第27話 第一章 ◆兄弟以上父親未満?
★兄弟以上父親未満?
猫のお楽しみ、〇ュールを最初にくれたのは、この家の長男だった。つまり、オレが憑依して三日もしない内に、呼びもしないのに長男が帰省した。しょっちゅうきてるのかもしれないが、虫の報せだったのかもしれない。ともかく、家族全員に会えたことだし、ここいらで紹介しておこうかな。

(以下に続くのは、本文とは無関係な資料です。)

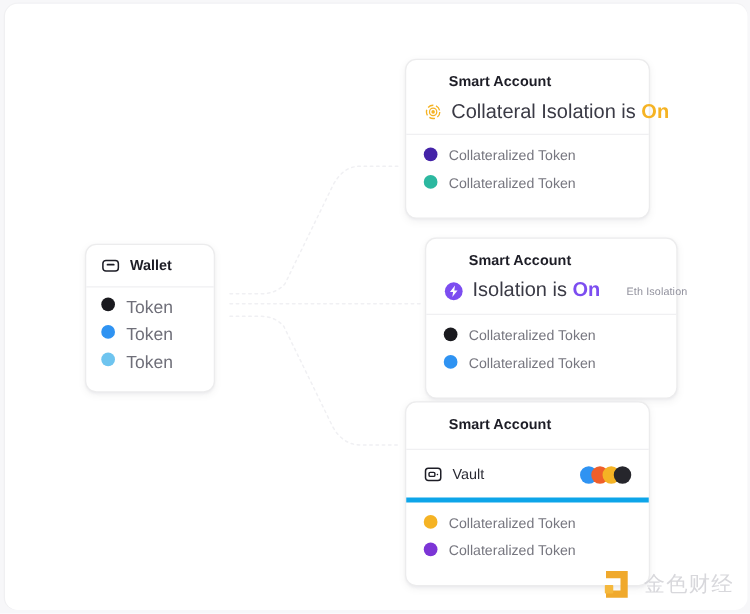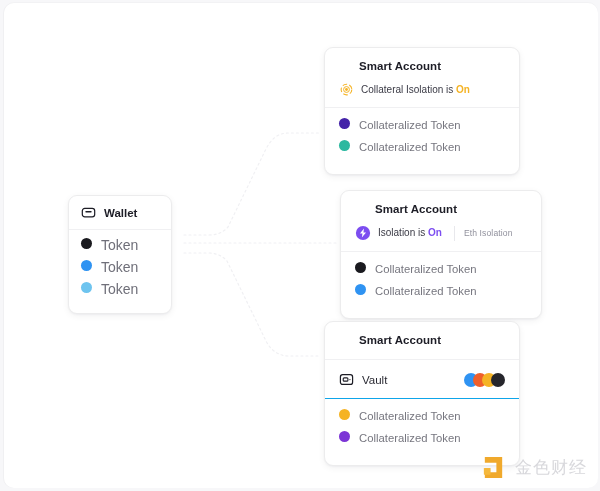"Collateral Isolation is On" .status-text { font-size: 10px -> 16px }
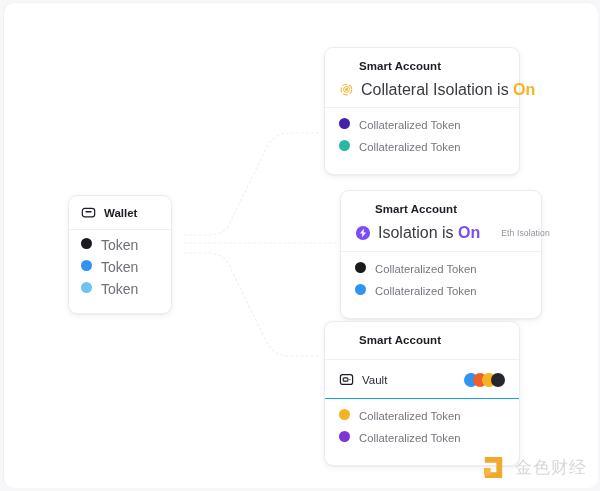"Vault" .vault-row { border-bottom: 1px solid #0ea5e9 -> 4px solid #0ea5e9 }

さて、家や家人に慣れてくると、初めの頃には見えなかったモノが見えてくるものだ。それぞれの外に見える性格や家族同士の関係性、猫との位置関係なんかは、割と早い段階でオレの理解するところとなった。中身は中年に差し掛かった大人だから、さすがにその程度は難しくもない……かな?
あのクソ上司を見極められなかったオレだけれどな~
特に、お父さんと家族の関係性は直ぐに見抜いた……というより意図せず見えた。家でも外でも影が薄いのね。痩せているからってわけじゃない模様だ。いい人だけど。誰からも頼りにされていないらしいのが、たった一日で丸わかりだった。
前任者時代の猫は一目おいていたよう……だ。夜の帰宅を玄関でお出迎えするのはお父さんだけだからね。敬愛? それとも単に起きている時間だからなのか? 玄関の床が冷たくて居心地がいいだけだったりして……真実はともかく、いつも感謝しながら撫でてくれるお父さんはマジで優しいじゃない? 深く考えるのは止そう。考えるほどにお父さんが哀れになってくるもの……同じ男としてさ。ふんす
まあ、お父さんのことは、うんもういいや、丸っと受け入れればいいだけだし。よしっ決まりだ。他にも紹介したい人はいるのだからさ。それじゃ、彼の家族はどういう人達なのだろう。数日で見て分かった程度だけど、目にした範囲で簡略判断するとこんな感じだ。
先ずはお母さん、もとい奥様。
言わずもがなでこの家の中心人物だな。間違いなかろう。父親ではないけれど大黒柱という古い表現を使いたくなる。何しろ頼り甲斐は満点だ。オレのことは猫可愛がりするけれど、お父さんや子ども達には中々辛辣だ。だけど、はっきり言うからか後口が爽やかというか、切り替えが早いというか……
要は姉御肌のいい女なのだ。うむ、結構タイプだにゃ。オレ好みの丸顔系の美人さんだし、スレンダーな体形の割に出るところ出ているしな。あ、人間なら全きセクハラ発言だが、猫だもんねー。でへっ、勝った(何にじゃ)
おほんおほん。次! 未だに顔しかよく分からない長男。(まだ一回だけだもん)
現在独立していてたまにしか帰宅しないので、本当は把握する余裕がないのだけれど、拾ってくれた恩義が染みついているのか、猫としては長男様様のようである。別格の扱いと言う気がする。お父さんに優しくする(同情?)のとは違って、ボスを敬うような雰囲気だ。
あー、群れで行動する犬ではないから、敬愛の方が感情的に近い気がするんだよ。
痩せぎすで無駄な肉が少しもないのは、父親譲りだろうか。お仕事は何か分からないけれど、〈社内ランク一位の若手〉とか言われていそうな頭脳派のイケメンだ。奥様似か? うぬっ、お父さん、すまねえ、どうも評価が低くていけない。
ともかく、玄関に入る以前の遠くから足音を聞き分けて、耳を立ててお待ちしているからね。お父さんみたいに玄関までお出迎えはしないけどな。リビングに入って来るなり、オレの意思に反して、足にまとわりついて離れないのだ、これが。オレ自身は別に長男でなくてもいいのに、身体が勝手に動くからなー。
まあ、撫で方はいい。満点だ。次男と同じくらいでっかい手で、マッサージするように、全身優しくモミモミしてくれる。うぉぅ、最高だぜ。生きている時の凝りまで解れた気がするぜ。猫扱いが一番上手いのは長男かもしれない。マッサーッジ後も、オレは長男の膝に顎をのせてたもんな。
だからって、オレというより猫の行動には驚きを隠せない。最早長男神扱いか? 何しろ、長男の靴下にまで媚びを売る。すりすりねごねご……またたびか? お父さんの靴下にマーキングしたのとは随分扱いが違う。オレ、酷くね~。って、知らんがな、勝手に体がさあ……
ごほんごほん。さ、話を進めようかね。